=== Task objective ===
The line containing "[591,512,640,522] can also" marks where to begin. Write out that line and every line after it exactly, through the last line below.

=== Records shown ===
- Opening Delimiter -
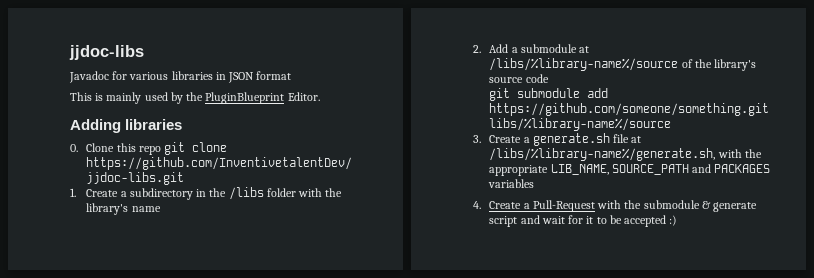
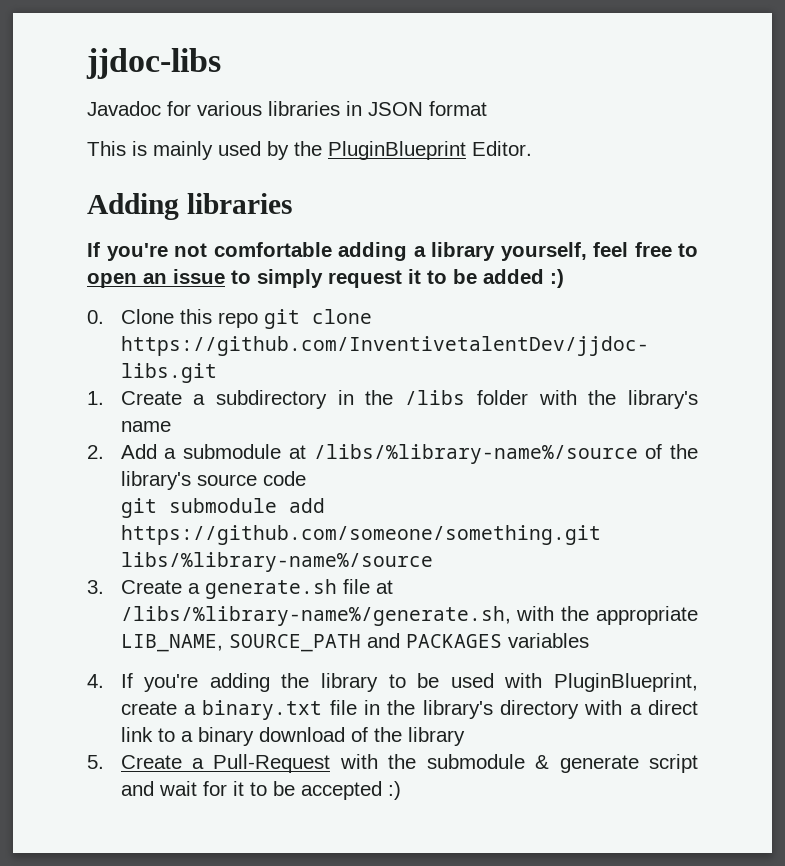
(183, 124) none -> [87,242,698,261] [87,269,564,288] // If you're not comfortable adding a library yourself, feel free to open an issue to simply request it to be added :)
(481, 205) none -> [120,673,698,692] [120,700,699,720] [120,727,465,746] [87,755,104,769] If you're adding the library to be used with PluginBlueprint, create a binary.txt file in the library's directory with a direct link to a binary download of the library // 5.

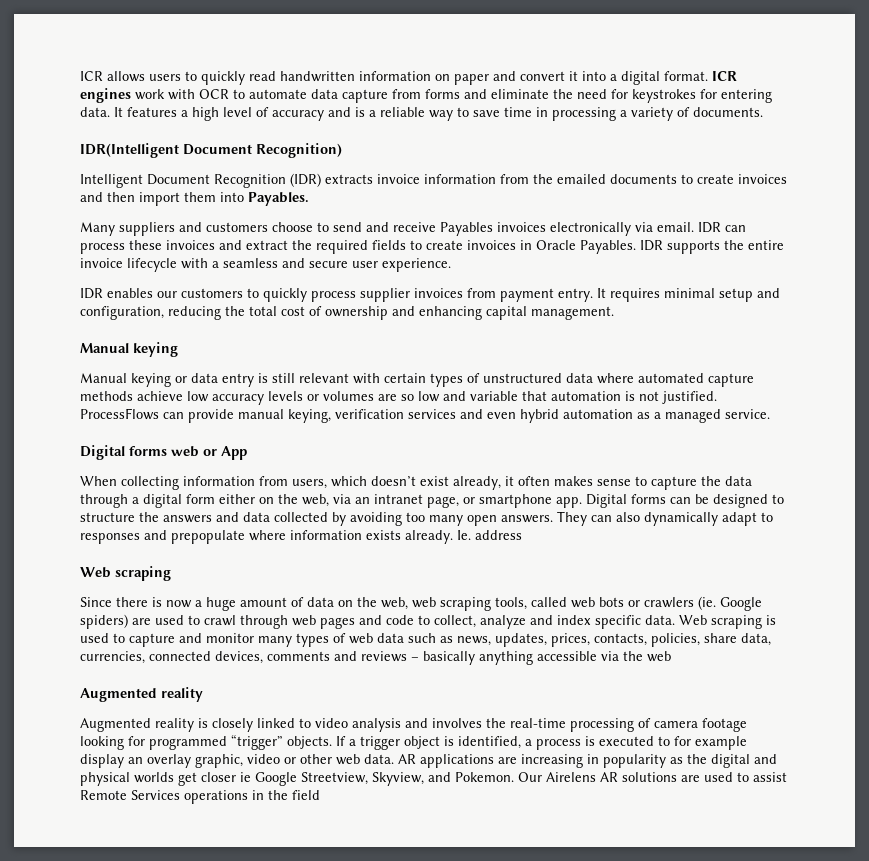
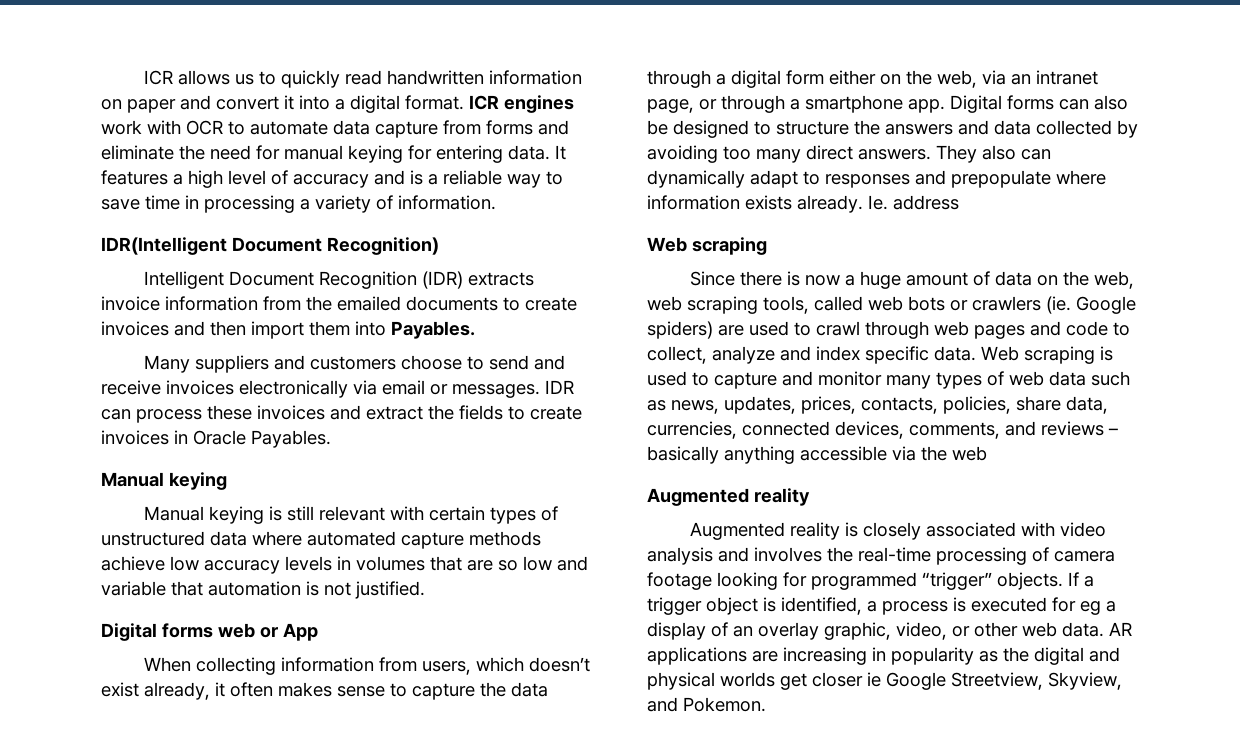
[149,74,181,81] users -> [235,74,255,85] us
[632,89,696,103] keystrokes -> [284,145,403,163] manual keying
[693,107,763,117] documents. -> [398,195,496,210] information.
[440,222,493,236] Payables -> (161, 387) none
[657,222,694,232] email. -> [382,380,540,398] email or messages.
[316,240,368,254] required -> (454, 412) none
[640,240,784,254] [80,258,451,272] [80,288,780,302] [80,306,614,320] IDR supports the entire invoice lifecycle with a seamless and secure user experience. // IDR enables our customers to quickly process supplier invoices from payment entry. It requires minimal setup and configuration, reducing the total cost of ownership and enhancing capital management. -> (331, 439) none
[175,373,254,387] or data entry -> (265, 515) none
[307,391,374,401] or volumes -> [337,556,462,571] in volumes that
[80,408,770,423] ProcessFlows can provide manual keying, verification services and even hybrid automation as a managed service. -> (425, 590) none
(475, 500) none -> [721,95,800,113] through a
(691, 500) none -> [1094,95,1128,110] also
[467,515,497,526] open -> [806,145,853,160] direct
[591,512,640,522] can also -> [982,145,1051,160] also can
[267,651,330,661] comments -> [909,422,1000,439] comments,
[257,718,311,728] linked to -> [926,522,1056,537] associated with
[658,736,747,750] [80,754,124,768] to for example display -> [1052,597,1116,615] [647,622,728,640] for eg a display of
[247,754,280,764] video -> [896,622,947,640] video,
[518,772,787,782] [80,790,320,804] Our Airelens AR solutions are used to assist Remote Services operations in the field -> (766, 704) none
- Closing Delimiter -
=== Result of this exercise ===
[591,512,640,522] can also -> [982,145,1051,160] also can
[267,651,330,661] comments -> [909,422,1000,439] comments,
[257,718,311,728] linked to -> [926,522,1056,537] associated with
[658,736,747,750] [80,754,124,768] to for example display -> [1052,597,1116,615] [647,622,728,640] for eg a display of
[247,754,280,764] video -> [896,622,947,640] video,
[518,772,787,782] [80,790,320,804] Our Airelens AR solutions are used to assist Remote Services operations in the field -> (766, 704) none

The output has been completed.